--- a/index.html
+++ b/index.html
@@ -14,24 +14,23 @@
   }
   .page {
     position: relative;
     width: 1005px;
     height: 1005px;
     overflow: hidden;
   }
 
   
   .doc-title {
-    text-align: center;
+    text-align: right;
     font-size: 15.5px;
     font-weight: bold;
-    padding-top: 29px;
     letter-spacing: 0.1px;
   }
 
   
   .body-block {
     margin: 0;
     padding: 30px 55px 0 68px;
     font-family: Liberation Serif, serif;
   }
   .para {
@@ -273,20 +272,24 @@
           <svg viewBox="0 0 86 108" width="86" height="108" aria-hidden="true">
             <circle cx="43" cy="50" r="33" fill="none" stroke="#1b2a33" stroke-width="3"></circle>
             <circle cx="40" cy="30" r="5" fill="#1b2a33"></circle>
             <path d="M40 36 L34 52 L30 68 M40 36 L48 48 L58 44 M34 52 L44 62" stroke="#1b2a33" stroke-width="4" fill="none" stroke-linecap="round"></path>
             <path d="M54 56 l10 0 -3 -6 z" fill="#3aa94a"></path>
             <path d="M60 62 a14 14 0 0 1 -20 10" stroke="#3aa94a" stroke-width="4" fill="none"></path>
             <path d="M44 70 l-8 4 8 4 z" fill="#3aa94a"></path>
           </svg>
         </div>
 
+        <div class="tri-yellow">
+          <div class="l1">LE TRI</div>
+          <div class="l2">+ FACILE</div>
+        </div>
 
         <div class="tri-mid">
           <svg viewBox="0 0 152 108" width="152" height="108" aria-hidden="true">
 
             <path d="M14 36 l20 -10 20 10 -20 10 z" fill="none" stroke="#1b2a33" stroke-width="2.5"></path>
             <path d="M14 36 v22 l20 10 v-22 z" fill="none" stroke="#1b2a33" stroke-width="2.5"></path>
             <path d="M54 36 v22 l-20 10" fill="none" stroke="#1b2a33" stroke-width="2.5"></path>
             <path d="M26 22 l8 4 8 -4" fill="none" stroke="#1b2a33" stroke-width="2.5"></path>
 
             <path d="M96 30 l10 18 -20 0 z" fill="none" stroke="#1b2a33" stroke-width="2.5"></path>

* * *

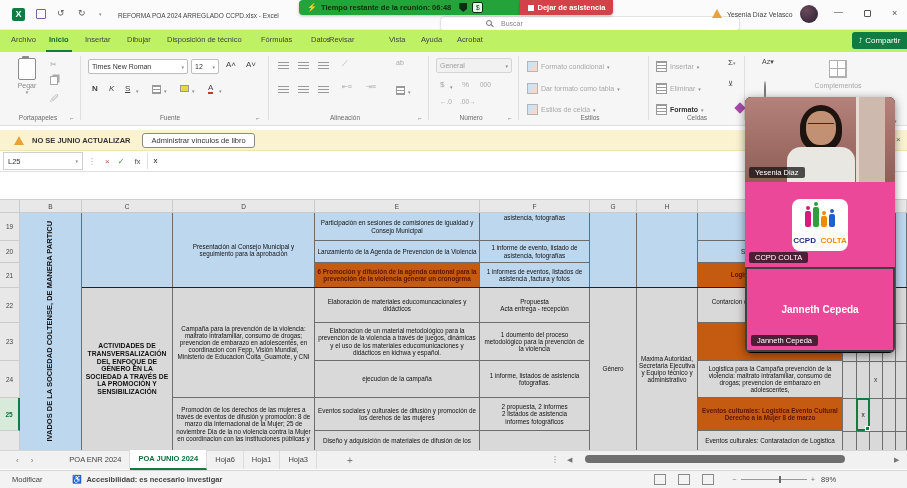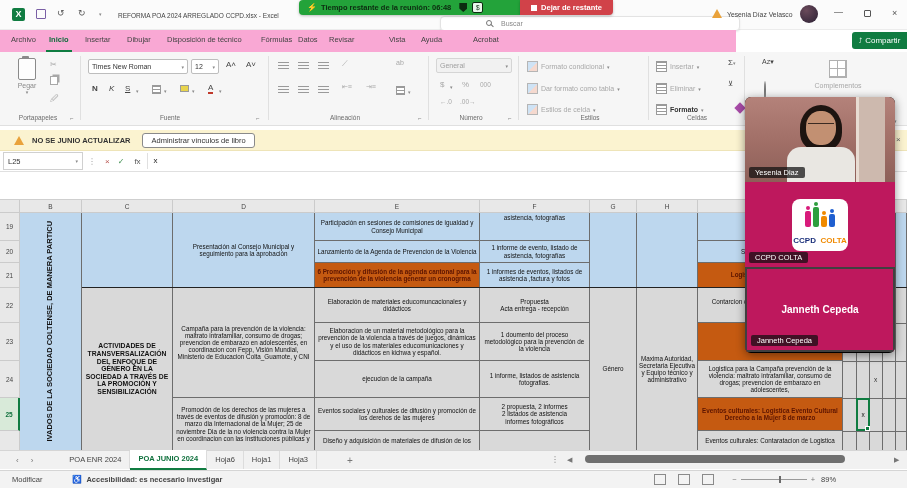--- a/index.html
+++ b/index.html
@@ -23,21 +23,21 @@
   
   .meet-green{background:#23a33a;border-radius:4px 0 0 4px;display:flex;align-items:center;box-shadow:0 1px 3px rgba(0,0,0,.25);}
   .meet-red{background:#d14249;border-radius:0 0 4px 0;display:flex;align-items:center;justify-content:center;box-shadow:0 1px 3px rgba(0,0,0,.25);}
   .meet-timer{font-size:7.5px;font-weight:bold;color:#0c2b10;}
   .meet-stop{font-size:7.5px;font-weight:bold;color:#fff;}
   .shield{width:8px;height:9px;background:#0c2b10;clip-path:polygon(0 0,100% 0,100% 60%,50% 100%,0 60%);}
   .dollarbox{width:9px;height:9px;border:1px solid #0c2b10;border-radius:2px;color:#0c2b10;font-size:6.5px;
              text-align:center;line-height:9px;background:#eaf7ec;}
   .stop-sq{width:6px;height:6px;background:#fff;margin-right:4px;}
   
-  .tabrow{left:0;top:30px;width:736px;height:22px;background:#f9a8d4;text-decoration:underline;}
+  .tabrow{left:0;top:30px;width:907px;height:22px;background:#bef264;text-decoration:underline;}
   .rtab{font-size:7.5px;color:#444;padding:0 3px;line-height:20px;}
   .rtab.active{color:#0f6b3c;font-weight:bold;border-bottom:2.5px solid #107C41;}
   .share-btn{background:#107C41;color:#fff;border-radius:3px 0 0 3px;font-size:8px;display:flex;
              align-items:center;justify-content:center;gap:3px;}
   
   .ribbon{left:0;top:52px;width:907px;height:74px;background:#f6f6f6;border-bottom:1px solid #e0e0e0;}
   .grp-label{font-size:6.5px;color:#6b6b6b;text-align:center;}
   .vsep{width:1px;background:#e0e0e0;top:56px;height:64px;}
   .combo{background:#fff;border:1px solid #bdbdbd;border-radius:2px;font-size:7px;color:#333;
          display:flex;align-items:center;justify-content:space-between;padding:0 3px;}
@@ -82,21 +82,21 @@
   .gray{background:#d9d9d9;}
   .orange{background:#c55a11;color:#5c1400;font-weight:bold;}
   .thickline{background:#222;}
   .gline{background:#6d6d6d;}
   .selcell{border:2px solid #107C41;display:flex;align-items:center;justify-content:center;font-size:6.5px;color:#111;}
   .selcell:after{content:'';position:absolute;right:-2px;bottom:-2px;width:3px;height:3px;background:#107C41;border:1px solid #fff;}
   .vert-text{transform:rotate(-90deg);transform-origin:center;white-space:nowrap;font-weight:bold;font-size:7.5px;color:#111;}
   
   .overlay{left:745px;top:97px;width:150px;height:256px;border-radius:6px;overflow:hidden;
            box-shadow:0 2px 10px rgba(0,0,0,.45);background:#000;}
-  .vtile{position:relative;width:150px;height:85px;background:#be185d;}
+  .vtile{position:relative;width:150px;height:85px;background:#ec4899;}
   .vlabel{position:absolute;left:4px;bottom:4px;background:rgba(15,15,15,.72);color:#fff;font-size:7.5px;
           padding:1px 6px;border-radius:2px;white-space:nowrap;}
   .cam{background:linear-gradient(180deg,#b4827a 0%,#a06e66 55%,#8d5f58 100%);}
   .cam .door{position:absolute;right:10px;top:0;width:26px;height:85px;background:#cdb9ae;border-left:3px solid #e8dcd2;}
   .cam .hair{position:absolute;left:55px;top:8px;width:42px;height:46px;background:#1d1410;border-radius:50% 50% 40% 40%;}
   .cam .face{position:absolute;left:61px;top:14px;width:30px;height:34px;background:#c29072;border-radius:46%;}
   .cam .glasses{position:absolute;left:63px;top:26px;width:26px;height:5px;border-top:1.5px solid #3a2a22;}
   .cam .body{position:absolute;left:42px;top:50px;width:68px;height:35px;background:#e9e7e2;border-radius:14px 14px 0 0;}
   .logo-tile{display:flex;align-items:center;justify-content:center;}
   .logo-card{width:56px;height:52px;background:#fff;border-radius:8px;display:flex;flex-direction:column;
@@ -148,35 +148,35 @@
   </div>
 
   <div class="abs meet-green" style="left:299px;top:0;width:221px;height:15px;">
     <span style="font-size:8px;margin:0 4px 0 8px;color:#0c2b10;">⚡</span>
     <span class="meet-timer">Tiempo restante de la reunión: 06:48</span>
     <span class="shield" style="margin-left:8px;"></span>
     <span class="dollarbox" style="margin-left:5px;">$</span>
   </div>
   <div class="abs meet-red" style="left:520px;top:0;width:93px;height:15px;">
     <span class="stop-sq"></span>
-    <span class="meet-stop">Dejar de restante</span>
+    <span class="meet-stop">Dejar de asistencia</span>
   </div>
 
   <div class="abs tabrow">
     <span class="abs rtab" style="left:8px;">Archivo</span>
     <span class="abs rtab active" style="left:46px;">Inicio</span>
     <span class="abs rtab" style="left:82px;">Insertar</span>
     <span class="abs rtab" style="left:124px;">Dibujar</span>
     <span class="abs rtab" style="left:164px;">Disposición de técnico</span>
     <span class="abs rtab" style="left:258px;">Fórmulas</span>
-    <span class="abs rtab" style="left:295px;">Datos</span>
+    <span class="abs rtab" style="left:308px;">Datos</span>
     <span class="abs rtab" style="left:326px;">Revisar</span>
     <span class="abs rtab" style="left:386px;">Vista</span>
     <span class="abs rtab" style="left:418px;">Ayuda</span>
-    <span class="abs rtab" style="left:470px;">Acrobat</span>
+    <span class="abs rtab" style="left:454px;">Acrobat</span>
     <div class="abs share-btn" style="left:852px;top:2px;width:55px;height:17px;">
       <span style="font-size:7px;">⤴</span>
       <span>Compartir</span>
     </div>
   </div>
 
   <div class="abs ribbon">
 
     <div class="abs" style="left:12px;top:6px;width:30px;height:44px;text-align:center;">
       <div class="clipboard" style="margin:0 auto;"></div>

*Work to be completed:*
A single number is the whole answer here: how many lines of the material include "aria" as a word or string?

*Answer section:*
2